Fourth: F@W 201 means going BROADER in addressing the whole faith@work life-span
Most of what we see in F@W101 is focused on employed adult workers. This needs to get broader.
- pre-career youth from pre-school through high school need to learn about the value, importance, and blessing of work, about the characteristics of good work in God’s eyes in church education classes as well as other media and learning channels; churches can offer work experience and coaching to their youth on good work as part of congregational life; and certainly college-age adults need more help on thinking about God’s calling for their academic major and future work.

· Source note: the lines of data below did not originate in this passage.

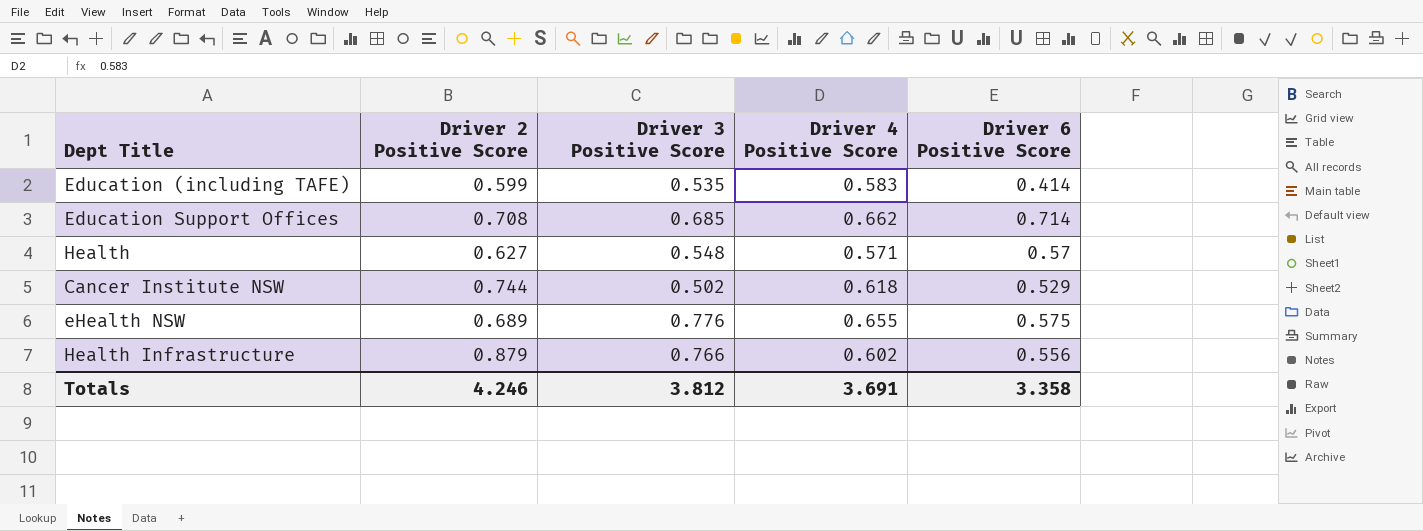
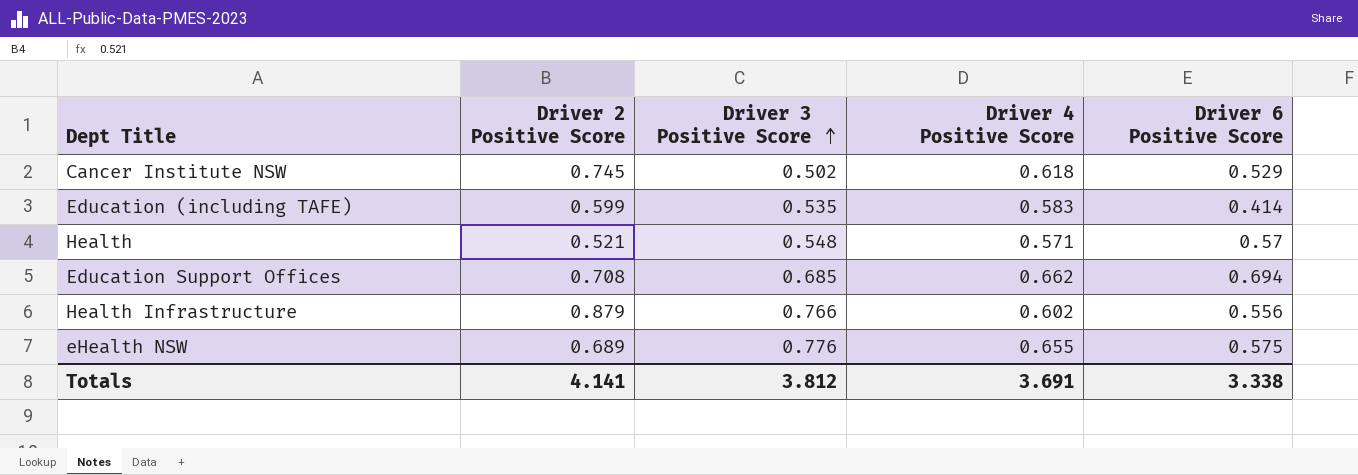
row order: none -> Driver 3 Positive Score ascending
Cancer Institute NSW | Driver 2 Positive Score: 0.744 -> 0.745
Health | Driver 2 Positive Score: 0.627 -> 0.521
Education Support Offices | Driver 6 Positive Score: 0.714 -> 0.694
Totals | Driver 2 Positive Score: 4.246 -> 4.141
Totals | Driver 6 Positive Score: 3.358 -> 3.338

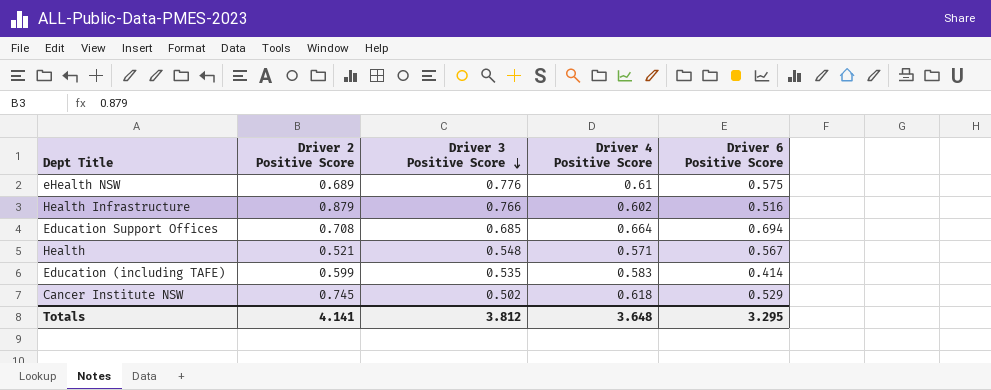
row order: Driver 3 Positive Score ascending -> Driver 3 Positive Score descending
eHealth NSW | Driver 4 Positive Score: 0.655 -> 0.61
Health Infrastructure | Driver 6 Positive Score: 0.556 -> 0.516
Education Support Offices | Driver 4 Positive Score: 0.662 -> 0.664
Health | Driver 6 Positive Score: 0.57 -> 0.567
Totals | Driver 4 Positive Score: 3.691 -> 3.648
Totals | Driver 6 Positive Score: 3.338 -> 3.295

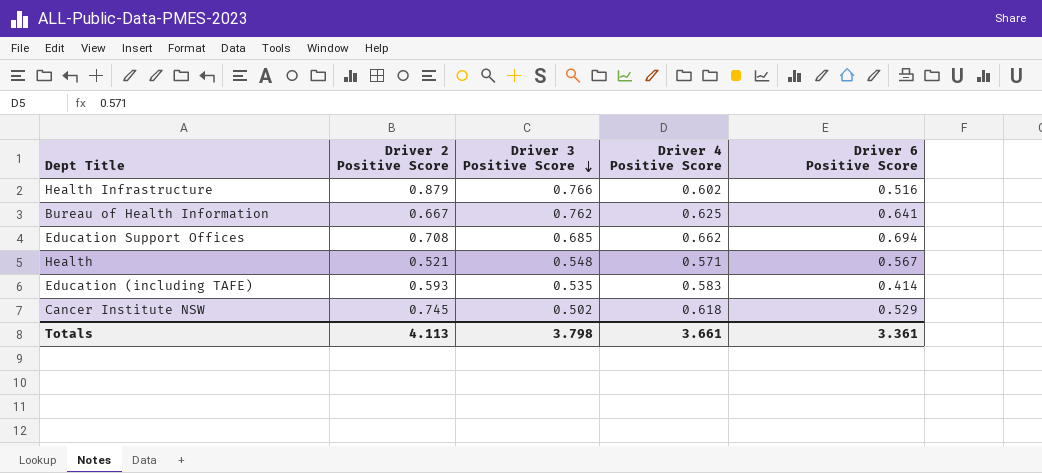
row eHealth NSW: 0.689 | 0.776 | 0.61 | 0.575 -> none
row Bureau of Health Information: none -> 0.667 | 0.762 | 0.625 | 0.641
Education Support Offices | Driver 4 Positive Score: 0.664 -> 0.662
Education (including TAFE) | Driver 2 Positive Score: 0.599 -> 0.593
Totals | Driver 2 Positive Score: 4.141 -> 4.113
Totals | Driver 3 Positive Score: 3.812 -> 3.798
Totals | Driver 4 Positive Score: 3.648 -> 3.661
Totals | Driver 6 Positive Score: 3.295 -> 3.361

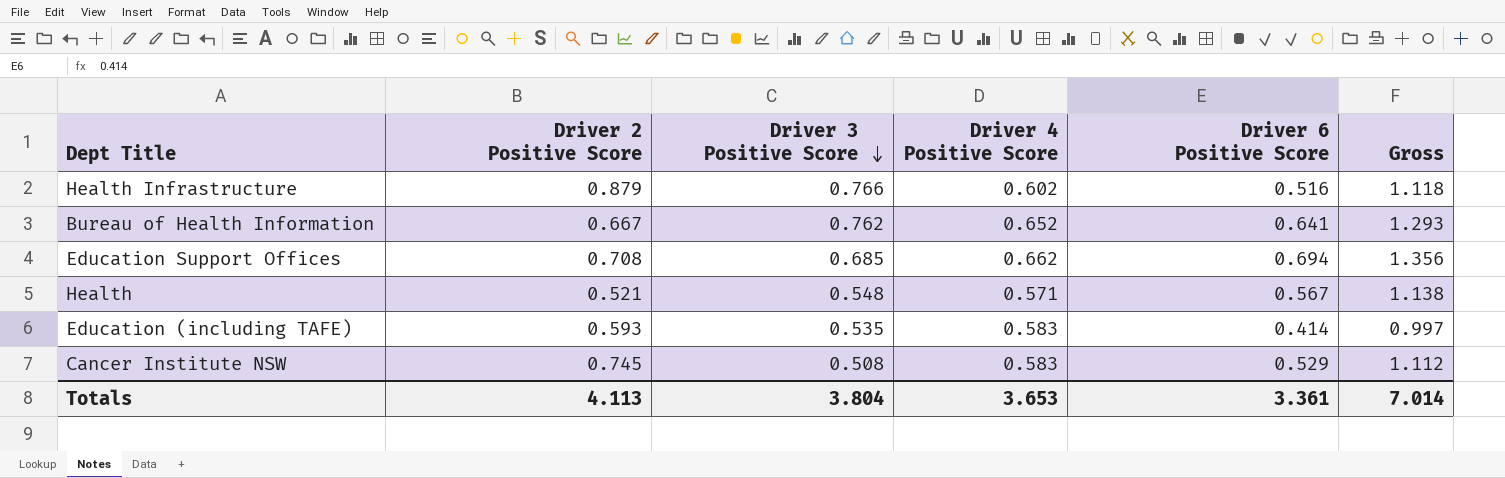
column Gross | formula: none -> [Driver 4 Positive Score] + [Driver 6 Positive Score]
Bureau of Health Information | Driver 4 Positive Score: 0.625 -> 0.652
Cancer Institute NSW | Driver 3 Positive Score: 0.502 -> 0.508
Cancer Institute NSW | Driver 4 Positive Score: 0.618 -> 0.583
Totals | Driver 3 Positive Score: 3.798 -> 3.804
Totals | Driver 4 Positive Score: 3.661 -> 3.653

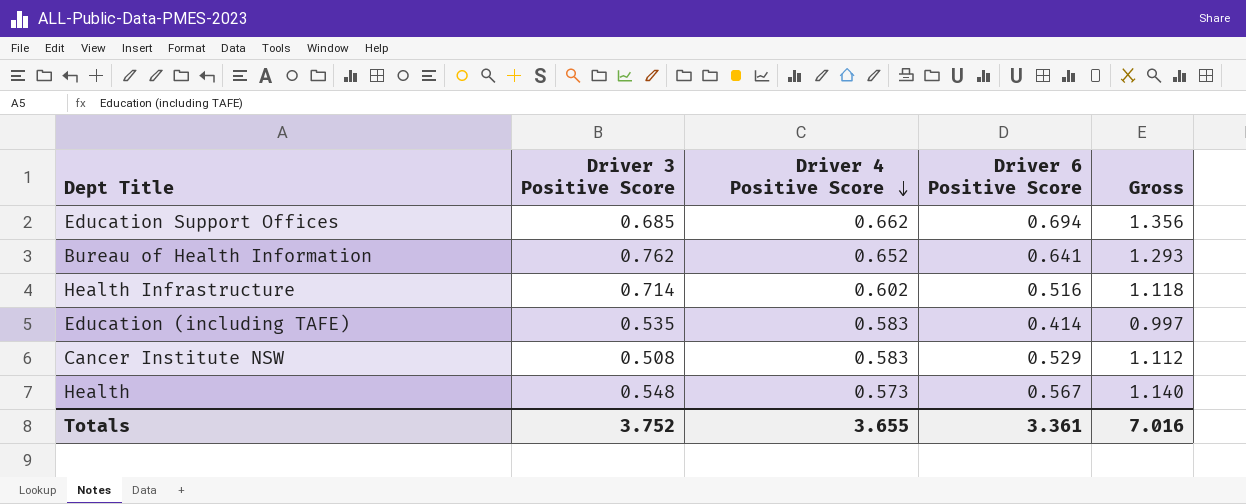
row order: Driver 3 Positive Score descending -> Driver 4 Positive Score descending
column Driver 2 Positive Score | position: 2 -> none
Health Infrastructure | Driver 3 Positive Score: 0.766 -> 0.714
Health | Driver 4 Positive Score: 0.571 -> 0.573
Health | Gross: 1.138 -> 1.140
Totals | Driver 3 Positive Score: 3.804 -> 3.752
Totals | Driver 4 Positive Score: 3.653 -> 3.655
Totals | Gross: 7.014 -> 7.016

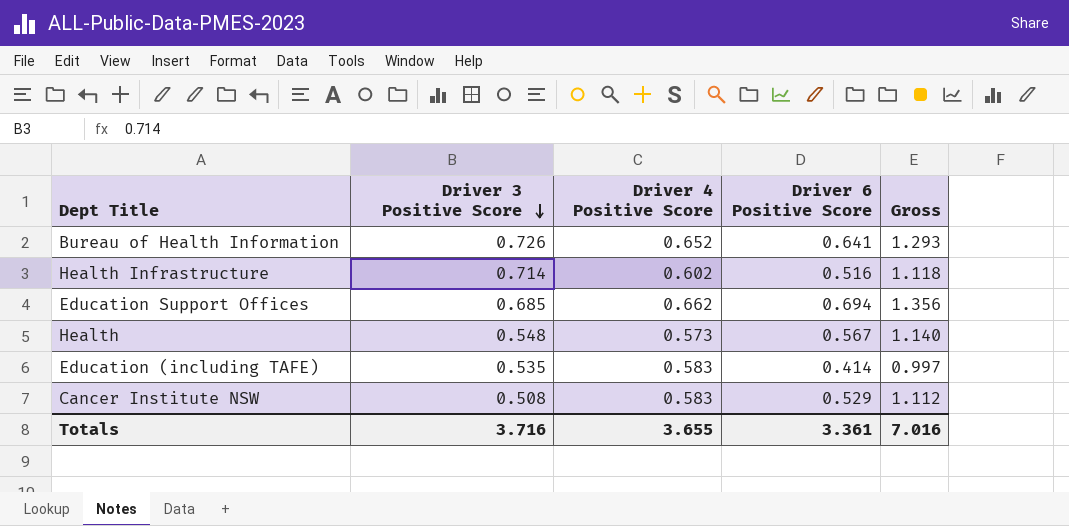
row order: Driver 4 Positive Score descending -> Driver 3 Positive Score descending
Bureau of Health Information | Driver 3 Positive Score: 0.762 -> 0.726
Totals | Driver 3 Positive Score: 3.752 -> 3.716

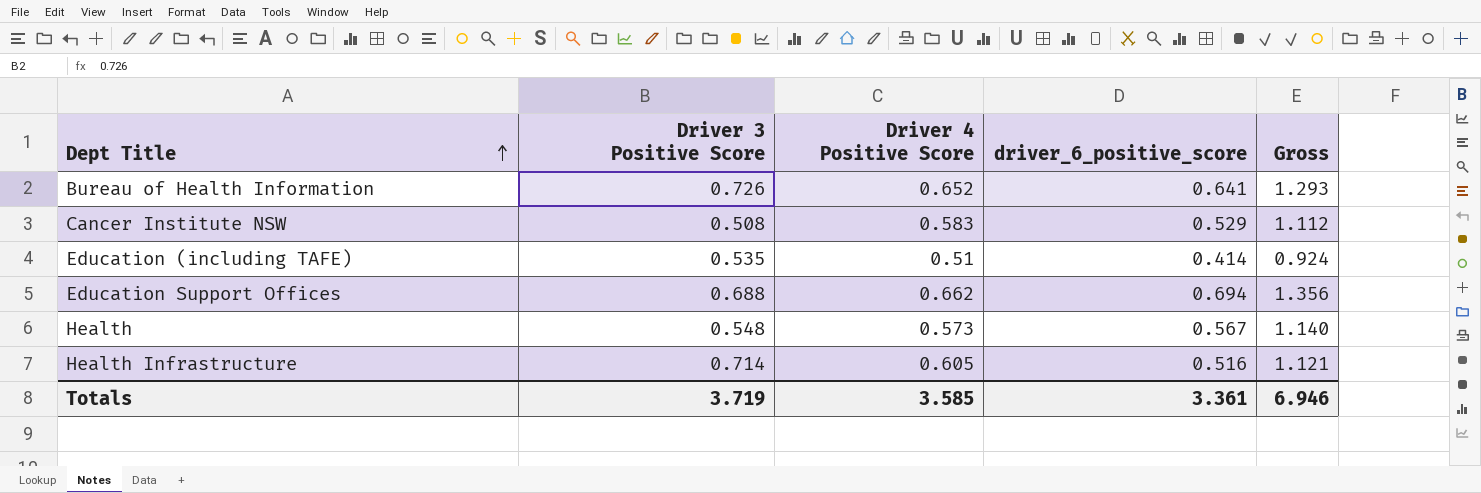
row order: Driver 3 Positive Score descending -> Dept Title ascending
column name: Driver 6 Positive Score -> driver_6_positive_score
Education (including TAFE) | Driver 4 Positive Score: 0.583 -> 0.51
Education (including TAFE) | Gross: 0.997 -> 0.924
Education Support Offices | Driver 3 Positive Score: 0.685 -> 0.688
Health Infrastructure | Driver 4 Positive Score: 0.602 -> 0.605
Health Infrastructure | Gross: 1.118 -> 1.121
Totals | Driver 3 Positive Score: 3.716 -> 3.719
Totals | Driver 4 Positive Score: 3.655 -> 3.585
Totals | Gross: 7.016 -> 6.946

- mid-career interruption & transition – it is no longer the exception but normal and expected that people will change employers and sometimes even work specialties more than once during their careers— not always by their own choice. The challenges of bridging between jobs, the meaning of work and calling during those gaps, these deserve some serious attention and perhaps the development of some new ministries.
- post-career “retirement” — we reject the idea of “retirement” as a complete end of work; but the transition from “regular,” usually obligatory, employment to voluntary or part-time work deserves serious attention. Our seniors have much to give and should be helped to do so.
Fifth: F@W 201 means going BROADER to include the faith-rich but work-poor
Two populations that are often ignored may have outstanding faith, but either no work in which to apply it, or very dangerous and bad work that may be beyond redemption. Specifically:
- dangerous, bad work from criminal, illegal, and immoral activities . . . to toxic, dangerous activities . . . to work that trashes God’s creation and the lives of customers and colleagues: how do we help people cope when they are trapped, and escape when they can? How can our biblical insights help?
- no (or not enough) work is a huge problem in economically-advanced countries like the United States but also in much of the rest of the world. People almost always want to work; they do not want to be dependent on government or charity. So often either government or big business is criticized for not creating jobs. But within the churches we have both those needing and wanting jobs — and those with the skills and resources to coach and assist them in finding or creating work. We need a boom in church-based entrepreneurship.
Christine Paige & Bliss Salon
One of my Faith at Work heroes is Christine Paige. Encouraged by her friends and one of her pastors Christine signed up as a “wannabe entrepreneur” in the Entrepreneurship in Church & Community course I taught with Larry Ward in Boston for three years. Each week she and her pastor drove up from Providence, Rhode Island, to study the basics of creating a small business. Her obvious skills as a hair dresser combined with her strong faith, a small posse of supportive brothers and sisters, and her will to glorify God and beautify and satisfy her customers led to the opening of Bliss Salon — now thriving and expanding after two and a half years. Now the challenge is to move on to the next level with a deeper understanding of how her vocation taps into a biblical theology of beauty, both outward and inward — and build a broader influence on the lives and values of youth in her world. Maybe Bliss Salon could also help some on the street without resources rediscover the dignity and beauty God intended for them through some pro bono work.
Christine is just one shining example of a faith at work entrepreneur – who happens to be an urban, African-American sister. She is a faith at work 101 star in my world who is on the move into the 201 adventure. Will the movement have ears to hear and listen and learn from people like Christine? Will the movement step up to support her 201 journey?